**Input for this task:**
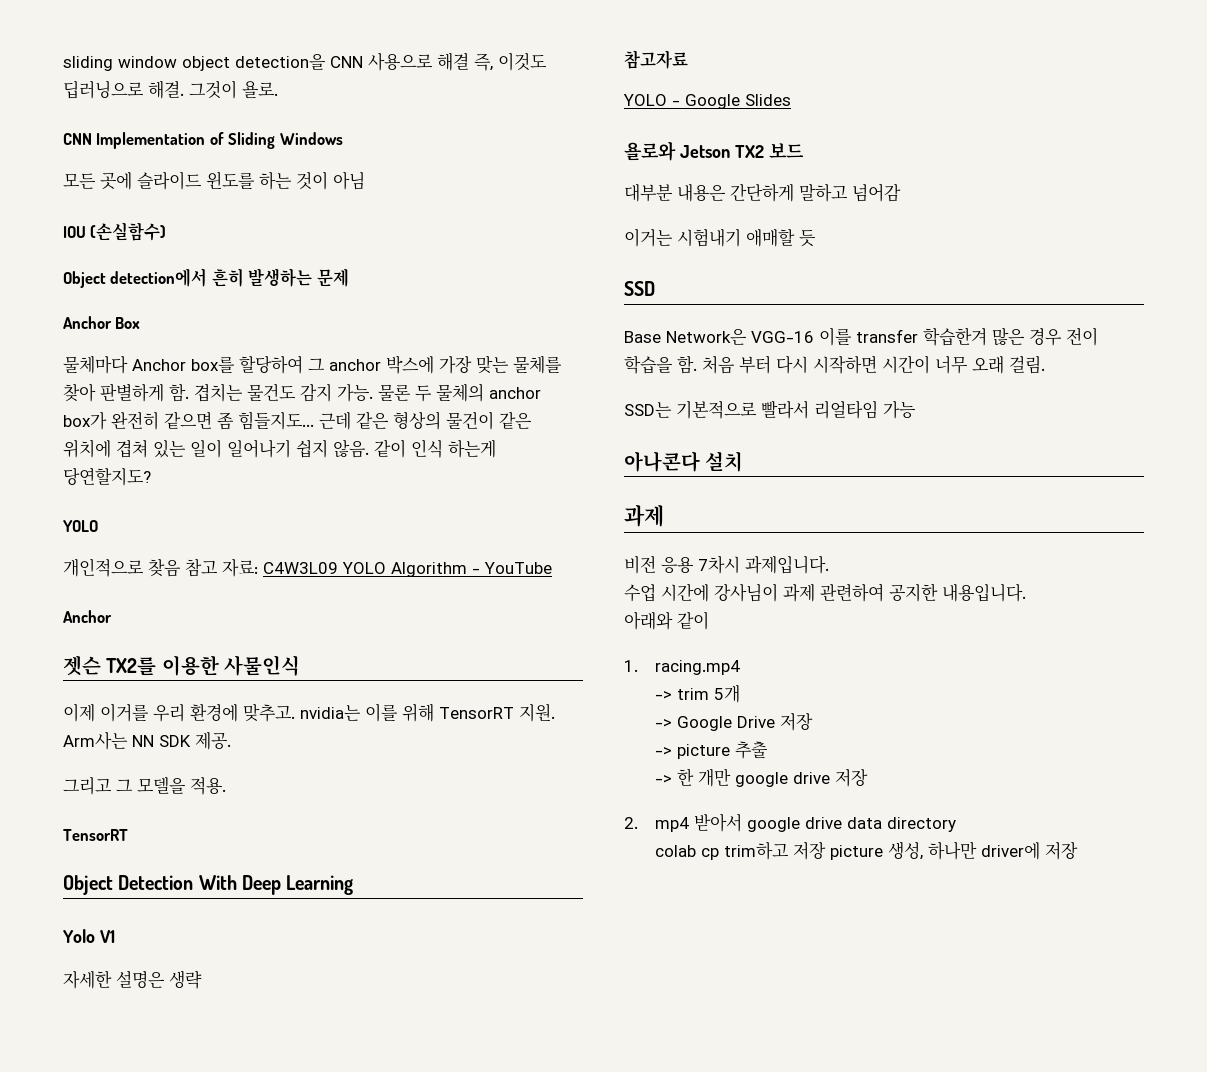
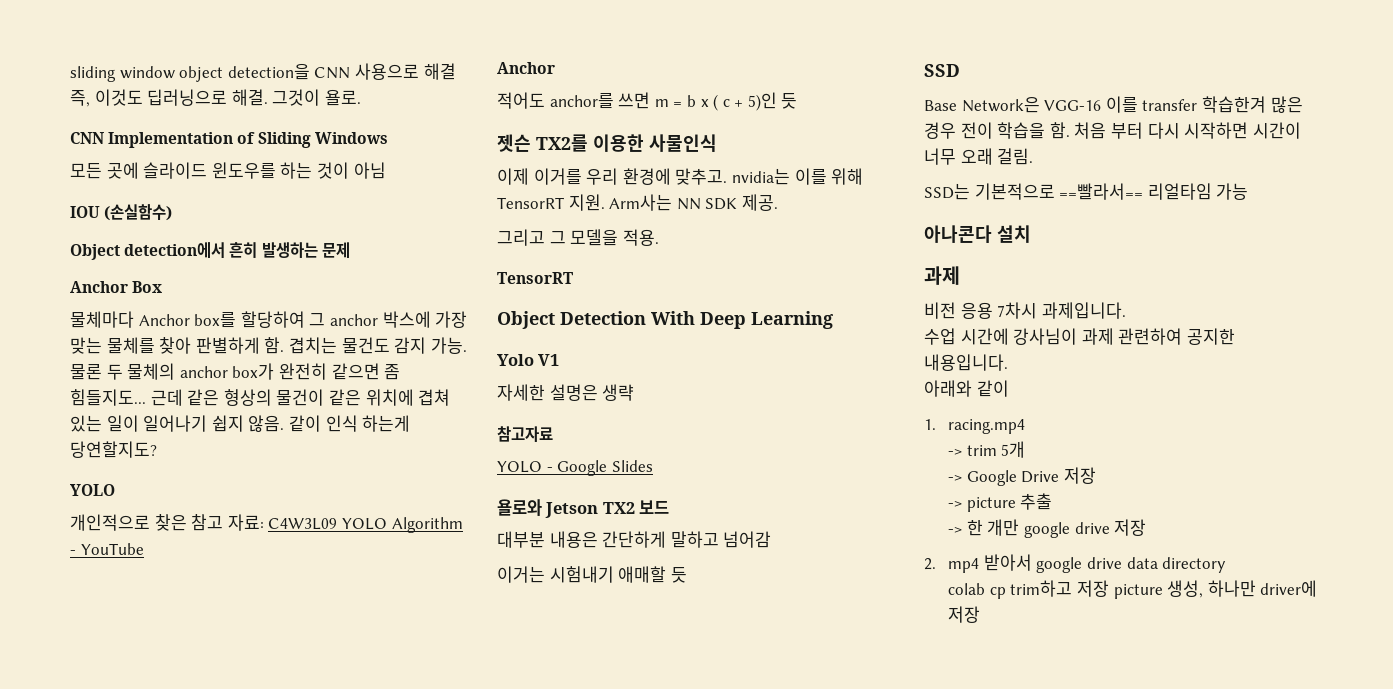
- 모든 곳에 슬라이드 윈도를 하는 것이 아님
+ 모든 곳에 슬라이드 윈도우를 하는 것이 아님
- 개인적으로 찾음 참고 자료: C4W3L09 YOLO Algorithm - YouTube
+ 개인적으로 찾은 참고 자료: C4W3L09 YOLO Algorithm - YouTube
+ 적어도 anchor를 쓰면 m = b x ( c + 5)인 듯
- SSD는 기본적으로 빨라서 리얼타임 가능
+ SSD는 기본적으로 ==빨라서== 리얼타임 가능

**What you should do:**
Begin with the line that contains "윈도우를 하는 것이 아님" and set down each line exactly until the records above end, including the final line.

**Solution to the problem:**
+ 모든 곳에 슬라이드 윈도우를 하는 것이 아님
- 개인적으로 찾음 참고 자료: C4W3L09 YOLO Algorithm - YouTube
+ 개인적으로 찾은 참고 자료: C4W3L09 YOLO Algorithm - YouTube
+ 적어도 anchor를 쓰면 m = b x ( c + 5)인 듯
- SSD는 기본적으로 빨라서 리얼타임 가능
+ SSD는 기본적으로 ==빨라서== 리얼타임 가능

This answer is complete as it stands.